Thursday, February 25, 2010
Data Warehouse Design & ETL Concepts
Data warehouses and data marts are built on dimensional data modeling where fact tables are connected with dimension tables. This is most useful for users to access data since a database can be visualized as a cube of several dimensions.
Dimensional Data Modeling
Dimensional Data Modeling comprises of one or more dimension tables and fact tables.
Dimensional Data Modeling is used for calculating summarized data. For example, sales data could be collected on a daily basis and then be aggregated to the week level, the week data could be aggregated to the month level, and so on.
Dimension Tables
Dimension table is one that describes the business entities of an enterprise, represented as hierarchical, categorical information such as time, departments, locations, and products.

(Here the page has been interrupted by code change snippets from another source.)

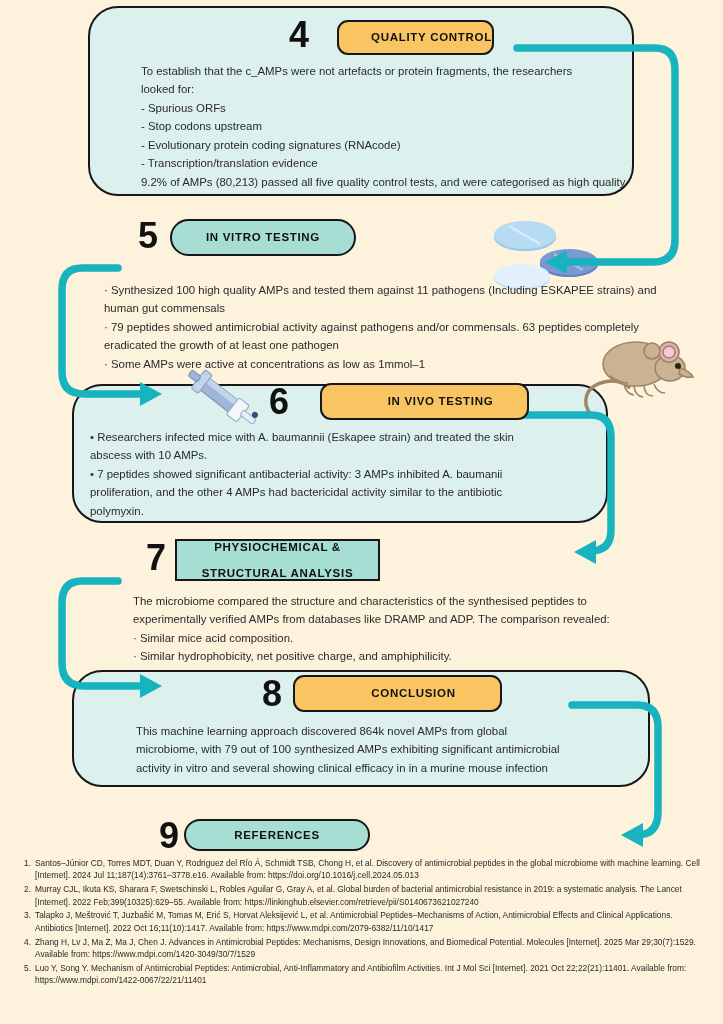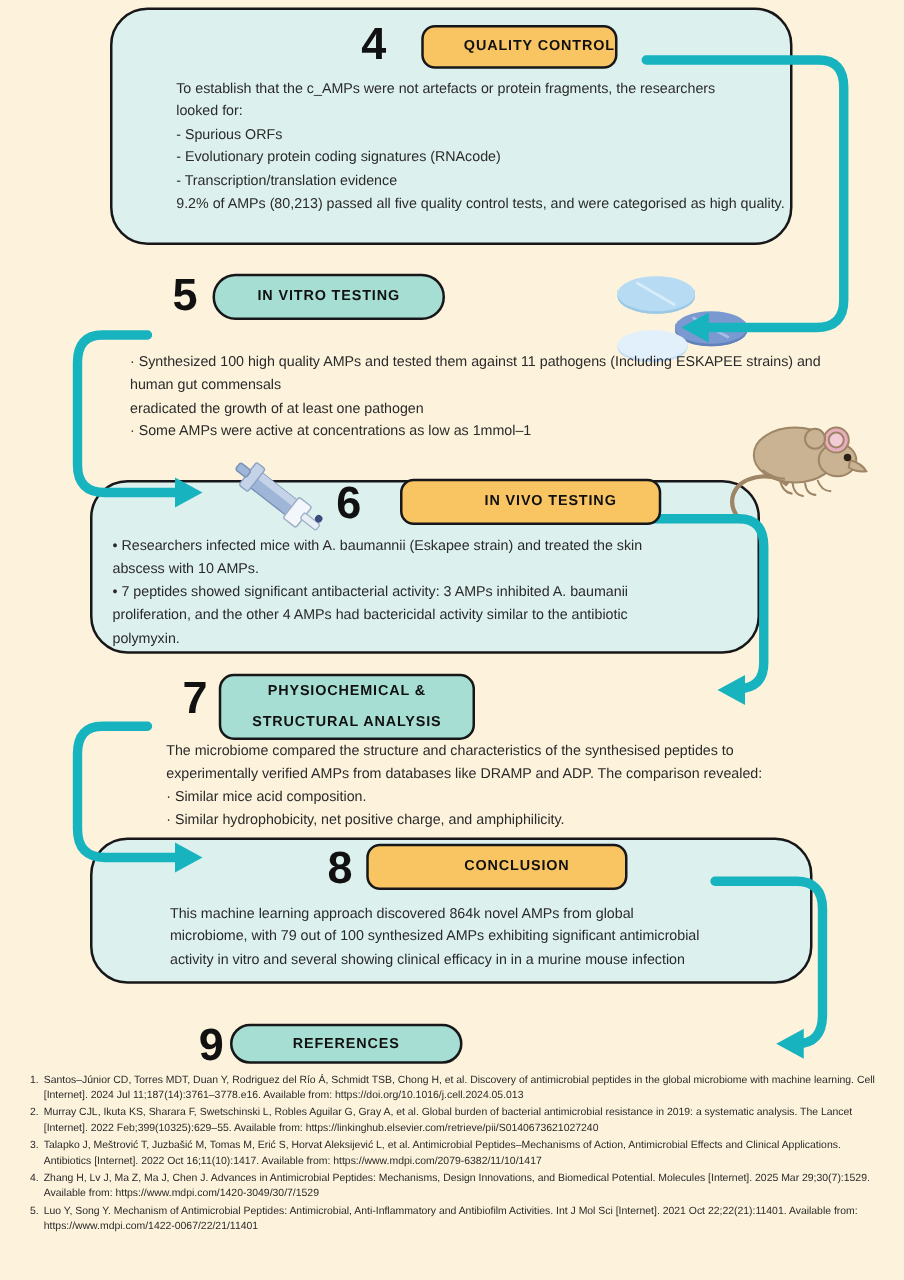"- Stop codons upstream" div { html: none -> <div>- Stop codons upstream</div> }
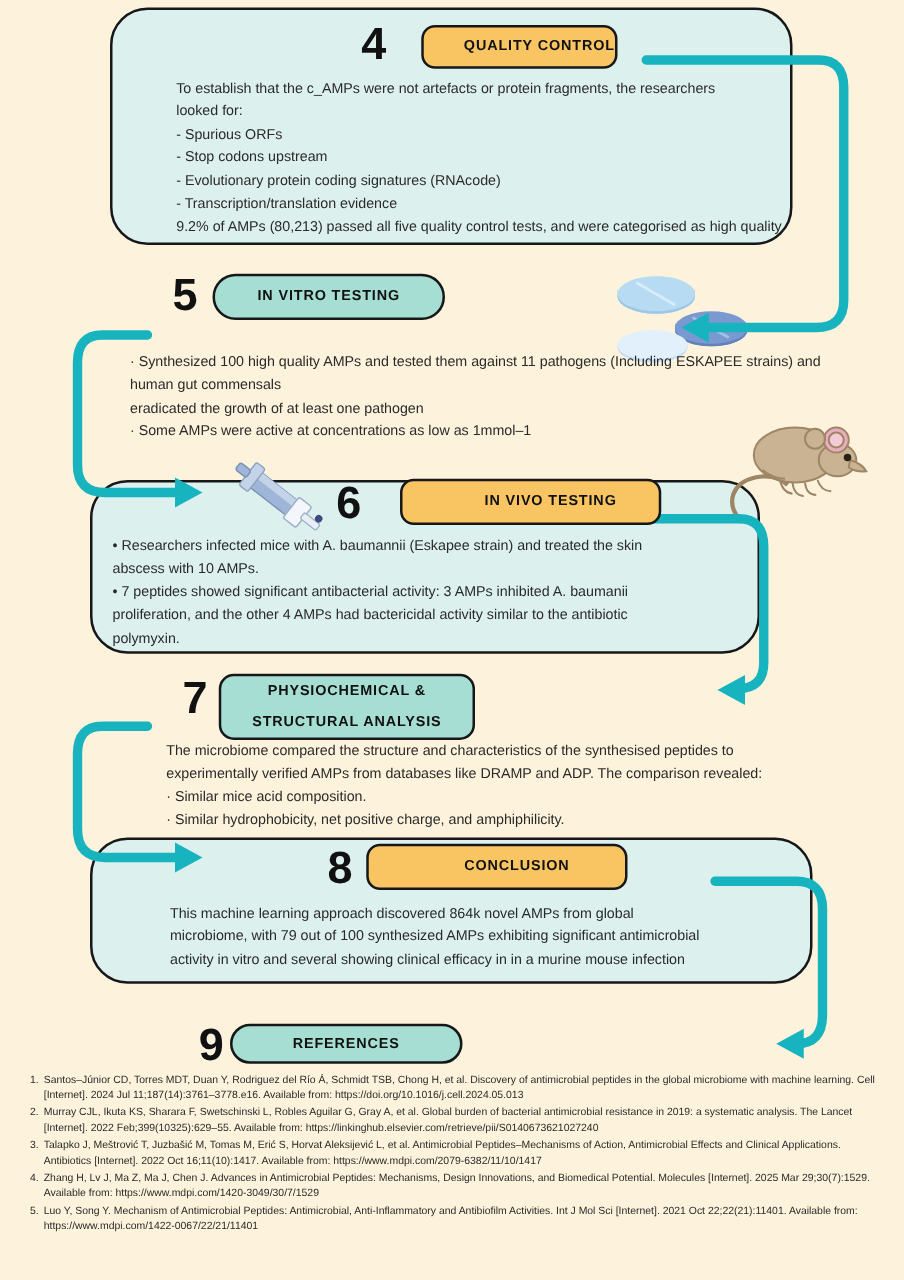"· 79 peptides showed antimicrobial" div { html: none -> <div>· 79 peptides showed antimicrobial activity against pathogens and/or commensals. 63 peptides completely</div> }
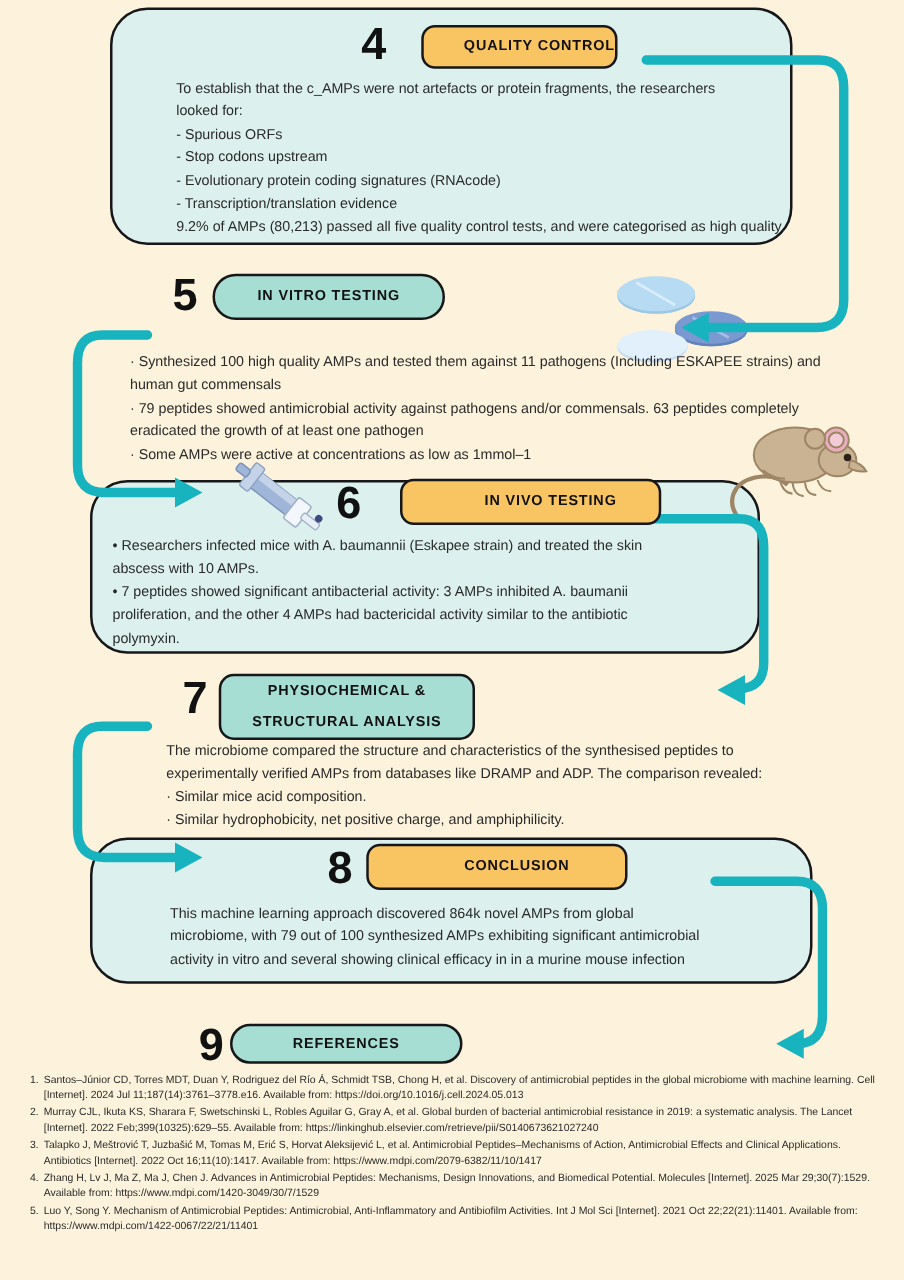"PHYSIOCHEMICAL &" div.pill { border-radius: 12px -> 0; height: 53px -> 42px }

Dimension tables are sometimes called lookup or reference tables.
For example, Product dimension table will store information about products(Product Category, Product Sub Category, Product and Product Features) and location dimension table will store information about location( country, state, county, city, zip.
Fact Tables
The centralized table in a star schema is called as FACT(measures) table. A fact table typically has two types of columns: those that contain facts and those that are foreign keys to dimension tables. The primary key of a fact table is usually a composite key that is made up of all of its foreign keys.
For example Sales Amount can be the measure for any business.
Measure Types
Additive - Measures that can be added across all dimensions.
Non Additive - Measures that cannot be added across all dimensions.
Semi Additive - Measures that can be added across few dimensions and not with others.
Star Schema
Star Schema is a relational database schema for representing multidimensional data. It is the simplest form of data warehouse schema that contains one or more dimensions and fact tables. It is called a star schema because the entity-relationship diagram between dimensions and fact tables resembles a star where one fact table is connected to multiple dimensions. The center of the star schema consists of a large fact table and it points towards the dimension tables. The advantage of star schema is slicing down, performance increase and easy understanding of data.
Snowflake Schema
A snowflake schema is a term that describes a star schema structure normalized through the use of outrigger tables. Dimension table hierarchies are broken into simpler tables.
ETL Concept
Extraction, transformation, and loading. ETL refers to the methods involved in accessing and manipulating source data and loading it into target database.
The first step in ETL process is mapping the data between source systems and target database(data warehouse or data mart). The second step is cleansing of source data in staging area. The third step is transforming cleansed source data and then loading into the target system.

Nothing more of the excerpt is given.